Why this is the BEST Turkey Burger Recipe


Turkey Burger Ingredients
A few key ingredients are all you need to create the best turkey burger recipe! Let’s take a closer look (full measurements in the printable recipe card at the bottom of the post):


Turkey Burger Seasoning
Aromatic fresh parsley and onion flakes are combined with garlic powder, smoked paprika, dried oregano, ground cumin, salt, pepper, and a pinch of red pepper flakes to create a well-rounded turkey burger seasoning. Dried oregano adds a fragrant, herbaceous note, smoked paprika lends a smoky, slightly sweet undertone, cumin offers an earthy, warm spice, pepper adds a touch of heat, and salt enhances the meat’s natural flavor.
Now for my secret ingredient…
Beef bouillon: I always add it to turkey recipes, like in my turkey tacos, turkey meatballs, and turkey chili. It infuses the turkey burger recipe with rich, beefy goodness. For this recipe, use two teaspoons of granulated bouillon or crushed bouillon; don’t dissolve it in water first.

How to make Homemade Turkey Burgers
Learn how to make turkey burgers in just 4 easy steps! (Full recipe in the printable recipe card at the bottom of the post.)




Turkey Burger Temperature
Ground turkey burgers are safe at 160°F, then rested 5 minutes to reach 165°F. Use an instant-read thermometer and avoid overcooking, as lean turkey dries quickly.
How to make Ground Turkey Burgers on the stove
1. Heat olive oil in a large cast-iron skillet, grill pan, or nonstick frying pan over medium heat.
2. Once hot, add patties and cook until the bottom is browned and easily releases from the grill, about 3-4 minutes.
3. Flip, cover, and continue to cook until the burgers register 160 degrees F on an instant-read thermometer, about 3-4 additional minutes.
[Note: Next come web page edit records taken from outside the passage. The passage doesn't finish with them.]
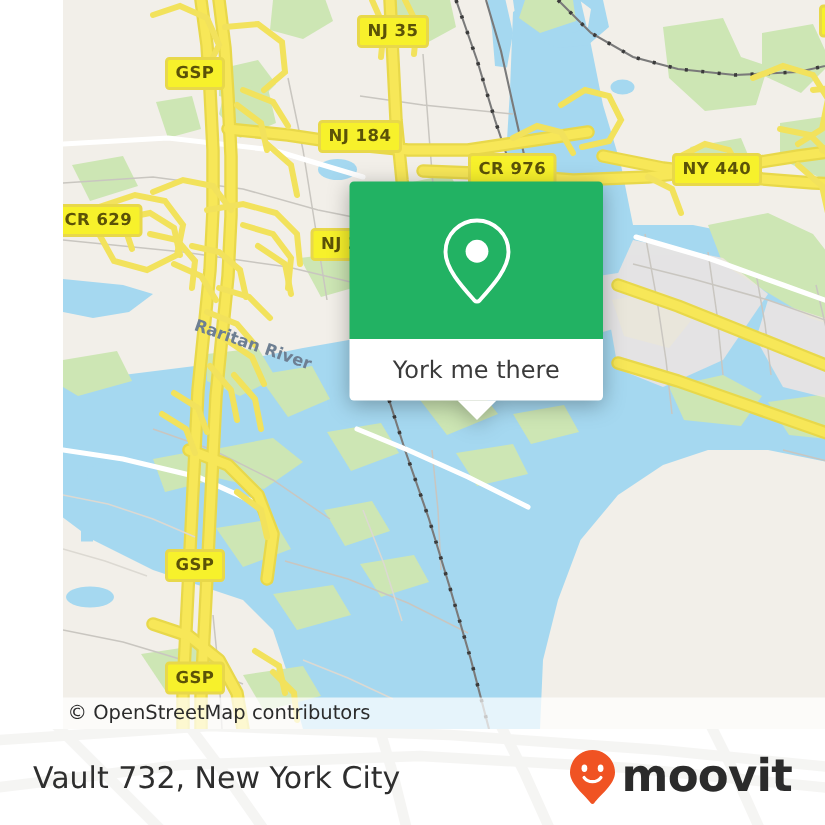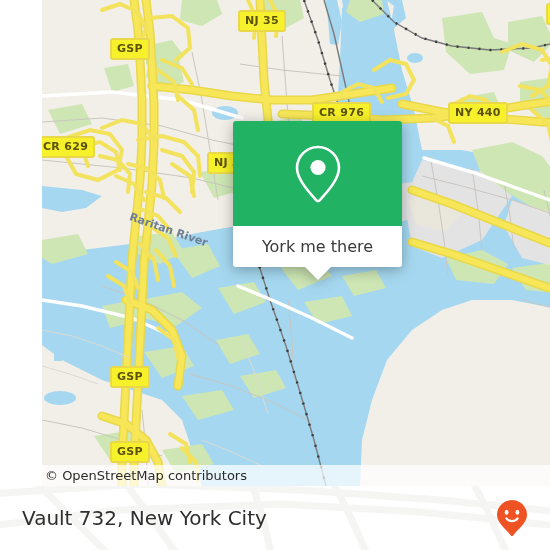--- a/index.html
+++ b/index.html
@@ -375,20 +375,21 @@
           <path d="M 0 366 L 28 374 L 56 384"></path>
           <path d="M 160 440 L 190 452 L 220 466"></path>
           <path d="M 200 340 L 214 376 L 226 414"></path>
         </g>
 
       </g>
     </svg>
 
     <div class="shield" style="left:196px; top:10px;">NJ 35</div>
     <div class="shield" style="left:68px;  top:38px;">GSP</div>
+    <div class="shield" style="left:170px; top:80px;">NJ 184</div>
     <div class="shield" style="left:270px; top:102px;">CR 976</div>
     <div class="shield" style="left:406px; top:102px;">NY 440</div>
     <div class="shield" style="left:513px; top:92px;">KWVP</div>
     <div class="shield" style="left:504px; top:3px;">NY 440</div>
     <div class="shield" style="left:-6px;  top:136px;">CR 629</div>
     <div class="shield" style="left:165px; top:152px;">NJ 3</div>
     <div class="shield" style="left:68px; top:366px;">GSP</div>
     <div class="shield" style="left:68px; top:441px;">GSP</div>
 
     <div class="river-label" style="left:88px; top:210px; transform: rotate(19deg);">Raritan River</div>
@@ -427,17 +428,18 @@
     <div id="footer-inner">
       <div id="place-title">Vault 732, New York City</div>
       <div id="moovit-logo">
         <svg width="32" height="38" viewBox="0 0 32 38">
           <path d="M16 1 C7.7 1 1 7.7 1 16 C1 24 11 31 14.8 36.4 C15.4 37.2 16.6 37.2 17.2 36.4
                    C21 31 31 24 31 16 C31 7.7 24.3 1 16 1 Z" fill="#F05323"></path>
           <ellipse cx="10.6" cy="13.2" rx="1.9" ry="2.5" fill="#FFFFFF"></ellipse>
           <ellipse cx="21.4" cy="13.2" rx="1.9" ry="2.5" fill="#FFFFFF"></ellipse>
           <path d="M 10.4 19.4 C 13 23 19 23 21.6 19.4" fill="none" stroke="#FFFFFF" stroke-width="2.2" stroke-linecap="round"></path>
         </svg>
+        <span id="moovit-wordmark">moovit</span>
       </div>
     </div>
   </div>
 
 </div>
 
 </body></html>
How to Grill Homemade Turkey Burgers
1. Preheat grill, clean, and generously grease.
2. Once hot, add patties and cover. Cook for about 4-5 minutes per side or until they reach an internal temperature of 160 degrees F.
How to make Ground Turkey Burgers in the oven
1. Transfer the parchment-lined baking sheet with the patties to the oven and bake at 400 degrees F for 10 minutes.
2. Flip patties, and continue to cook until they reach an internal temperature of 160 degrees, about an additional 5-10 minutes.
Turkey Burger Air Fryer Instructions
1. Spray the air fryer basket with cooking spray, then add turkey patties so they aren’t touching.
2. Cook at 400°F for 8-10 minutes, flipping halfway, until they reach an internal temperature of 160 degrees F.
How to Toast Buns for Best Turkey Burger Recipe
Buns MUST be toasted for the best turkey burgers! The toasted exterior prevents them from becoming soggy and delivers a golden, crispy exterior, giving way to a soft inside.
TOAST IN THE OVEN: Line the top and bottom buns on a baking sheet, cut side up, spread with softened butter or mayonnaise, if desired. Bake at 400 degrees F until warmed and lightly crispy, about 5 minutes.
TOAST ON THE STOVE: Melt 1-2 tablespoons butter (may sub olive oil) over medium-low heat in a skillet. Add buns, cut side down, and toast until golden, about 1-2 minutes.
TOAST ON THE GRILL: Spread some softened butter or mayo on the cut side of the buns for extra decadence, but they are still delicious without. Add buns to the hot grill in a single layer, cut side down, and grill until slightly charred, about 1 minute.

Prep Ahead Turkey Burgers
•Turkey patties: Form the patties on the parchment, cover with plastic wrap, and refrigerate for up to 48 hours. DON’T bring to room temperature before cooking – cook straight from the refrigerator.
•Toppings: Prep the toppings while the burgers are chilling or prep 24 hours ahead of time and refrigerate in separate containers.
•Remoulade: Store for up to one week in the refrigerator.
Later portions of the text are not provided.